En exposant ces arguments, notre objectif n’est pas de remettre en cause la valeur de la mixité comme expérience urbaine. Ceux que la presse appelle les « bobos », et qui embourgeoisent les quartiers anciennement populaires des villes, disent tous leur plaisir de vivre dans des quartiers mélangés et animés. Par ailleurs, pour l’actuel gourou de la « créativité », Richard Florida, le mélange est source d’inspiration, d’idées nouvelles, de remise en cause des a priori… Bref, il stimule la « créativité » et est bénéfique au dynamisme des villes [3]. Soit. Mais il s’agit ici de discuter les effets supposés de la mixité sur l’intégration sociale et sur le « faire société », et plus largement de permettre l’ouverture d’un débat sur cette question à gauche. En effet, la valeur de la mixité est si profondément enracinée dans les esprits qu’il est parfois difficile de débattre de ses effets réels. Celui qui critique la mixité est vite soupçonné de vouloir faire prévaloir les intérêts individuels (la possibilité de choisir librement son école par exemple) sur les intérêts collectifs. La discussion est d’autant moins ouverte que l’actuel Président de la République a été le maire de l’une des communes les moins vertueuses en matière de construction de logements sociaux et que le gouvernement, à travers Christine Boutin, ministre du Logement et de la Ville, s’efforce d’assouplir les contraintes imposées par la loi Solidarité et renouvellement urbains. Critiquer la mixité actuellement, ce serait donc se ranger aux côtés de la droite et du Président de la République. Pourtant, sans adhérer aux valeurs (relativement confuses au demeurant) portées par Nicolas Sarkozy, on peut discuter des politiques visant à promouvoir la mixité et même, de la mixité comme valeur.
Les effets de la ségrégation à l’école
Il est difficile de discuter de la mixité sans parler de l’école.

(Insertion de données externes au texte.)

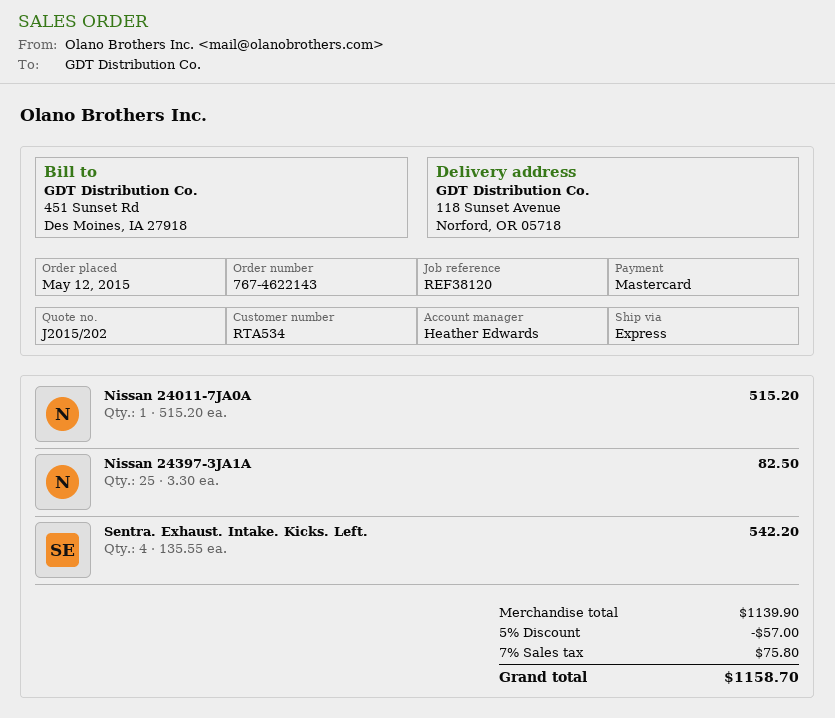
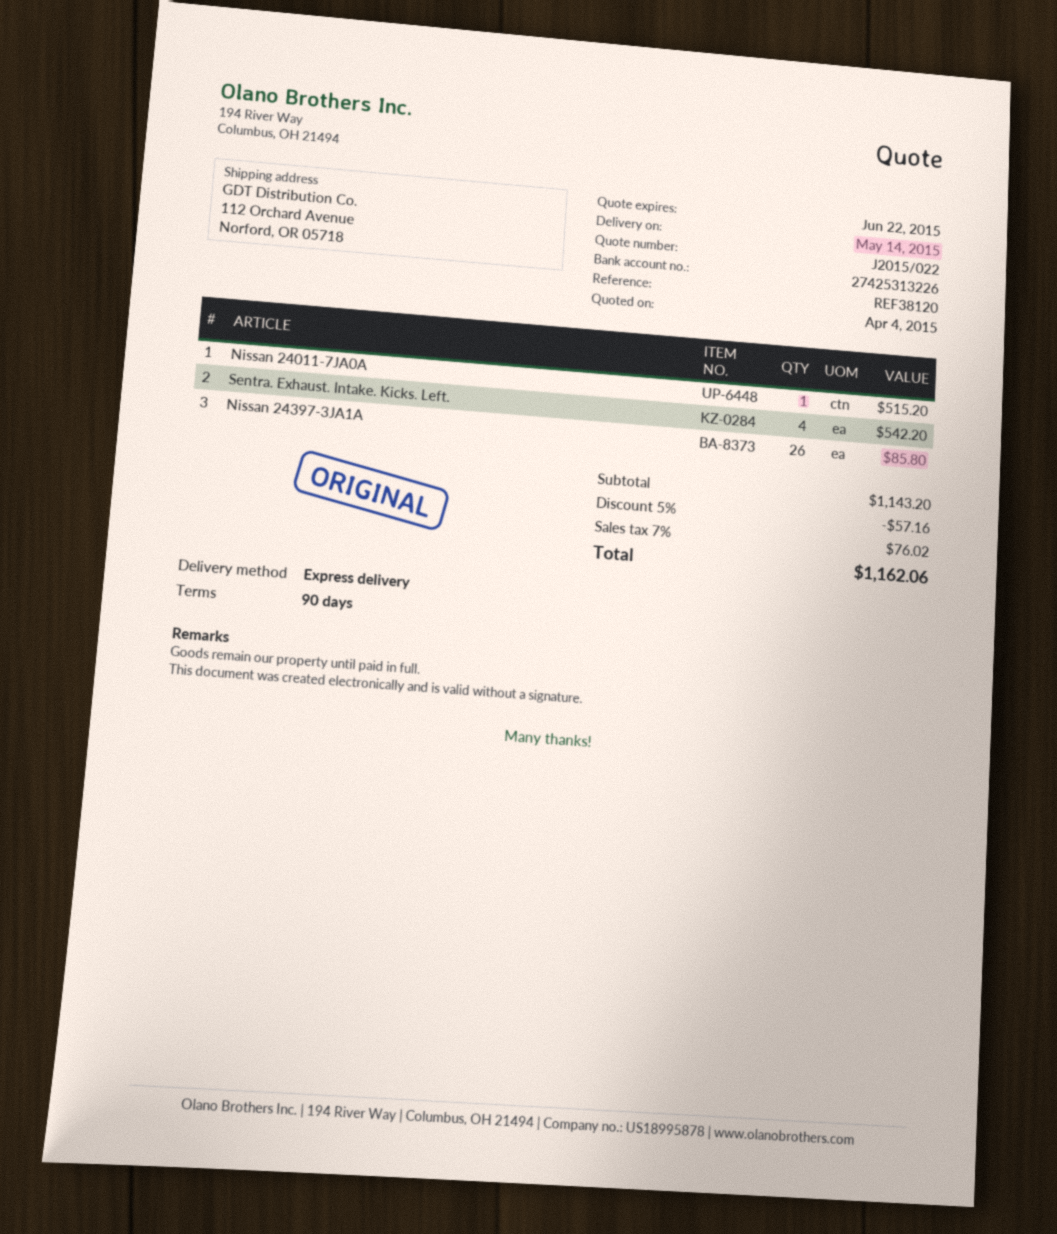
quote number: J2015/202 -> J2015/022
ship to: 118 Sunset Avenue, Norford, OR 05718 -> 112 Orchard Avenue, Norford, OR 05718
Nissan 24397-3JA1A: 25 for 82.50 -> 26 for 85.80
subtotal: 1139.90 -> 1143.20
discount: 5% = 57.00 -> 5% = 57.16
tax: 7% = 75.80 -> 7% = 76.02
total: 1158.70 -> 1162.06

Sans entrer dans le détail de la volumineuse littérature récente, nous livrerons les éléments les plus importants du débat. Tout d’abord, les effets négatifs de la ségrégation sont avérés, du moins pour les élèves d’origine modeste. Mais, et cela peut paraître paradoxal, les effets bénéfiques des politiques favorisant la mixité restent limités et ne sont pas systématiques. Par exemple, les élèves de milieu défavorisé ressentent d’autant plus négativement leur situation sociale que leur lycée est favorisé [4]. Ces difficultés d’intégration tempèrent les effets plutôt positifs de la mixité, notamment les effets d’entraînement sur le travail scolaire. Des enquêtes conduites aux États-Unis montrent par ailleurs que moins la présence d’un élève d’origine modeste dans un établissement favorisé résulte d’un choix (comme dans le cas d’une politique visant à promouvoir la mixité), moins les résultats sont positifs [5].

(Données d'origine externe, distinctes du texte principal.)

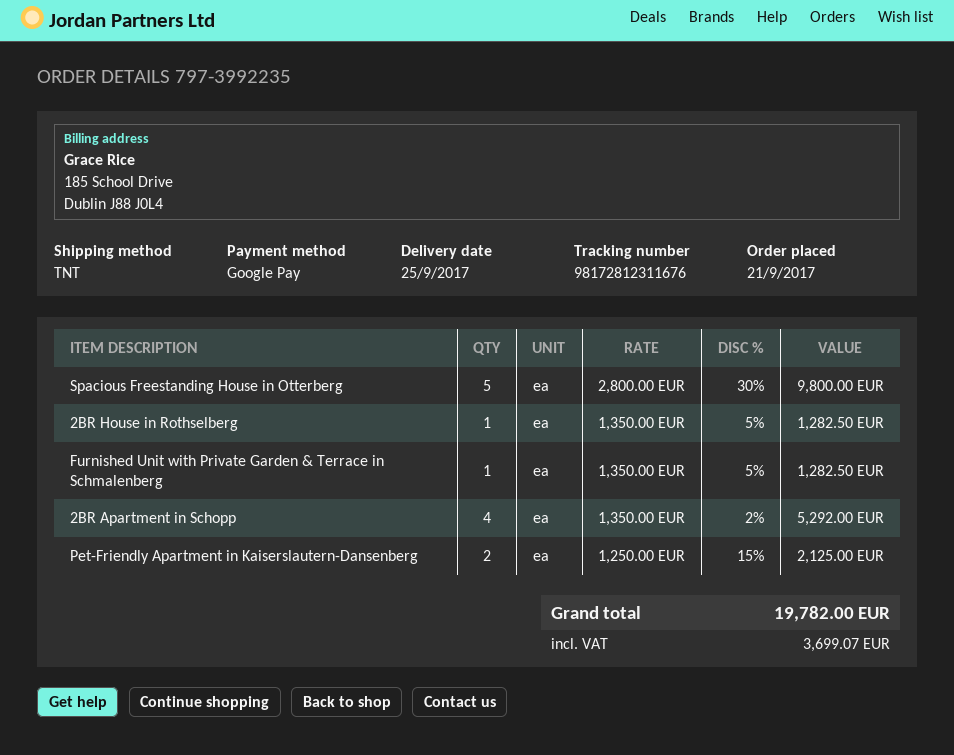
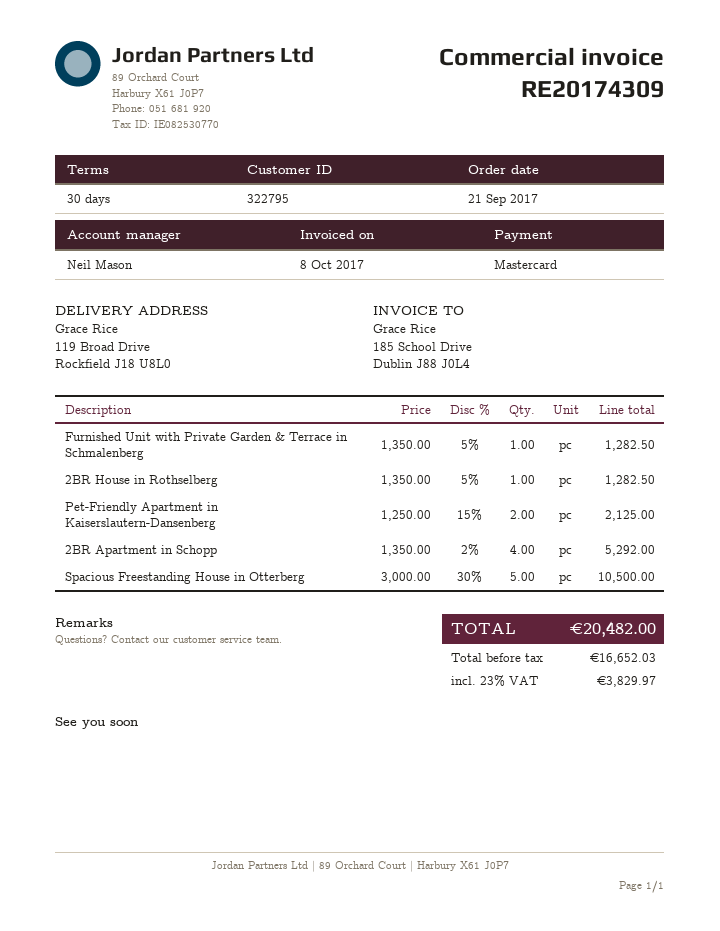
payment method: Google Pay -> Mastercard
Spacious Freestanding House in Otterberg: 5 x 2800.00 - 30% = 9800.00 -> 5 x 3000.00 - 30% = 10500.00
tax: 3699.07 -> 3829.97
total: 19782.00 -> 20482.00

En outre, certains des outils supposés garantir la mixité à l’école ont des effets qui éloignent de l’objectif visé. Ainsi, lors de la récente remise en cause de l’étanchéité de la carte scolaire par Nicolas Sarkozy, de nombreuses voix se sont élevées à gauche pour contester un nouveau coup porté à la mixité sociale. Pourtant, outre le fait que la carte scolaire n’a pas été conçue à son origine pour défendre la mixité [6], l’obligation pour les enfants d’être scolarisés dans l’établissement de leur quartier n’est guère favorable à la mixité, au contraire même. Ainsi, l’étanchéité de la carte scolaire tend à renforcer la ségrégation qu’on veut combattre. En effet, l’obligation de devoir fréquenter un établissement mal réputé dissuade certaines familles d’emménager dans la zone de recrutement concernée. Du coup, à la ségrégation scolaire s’ajoute la ségrégation spatiale [7].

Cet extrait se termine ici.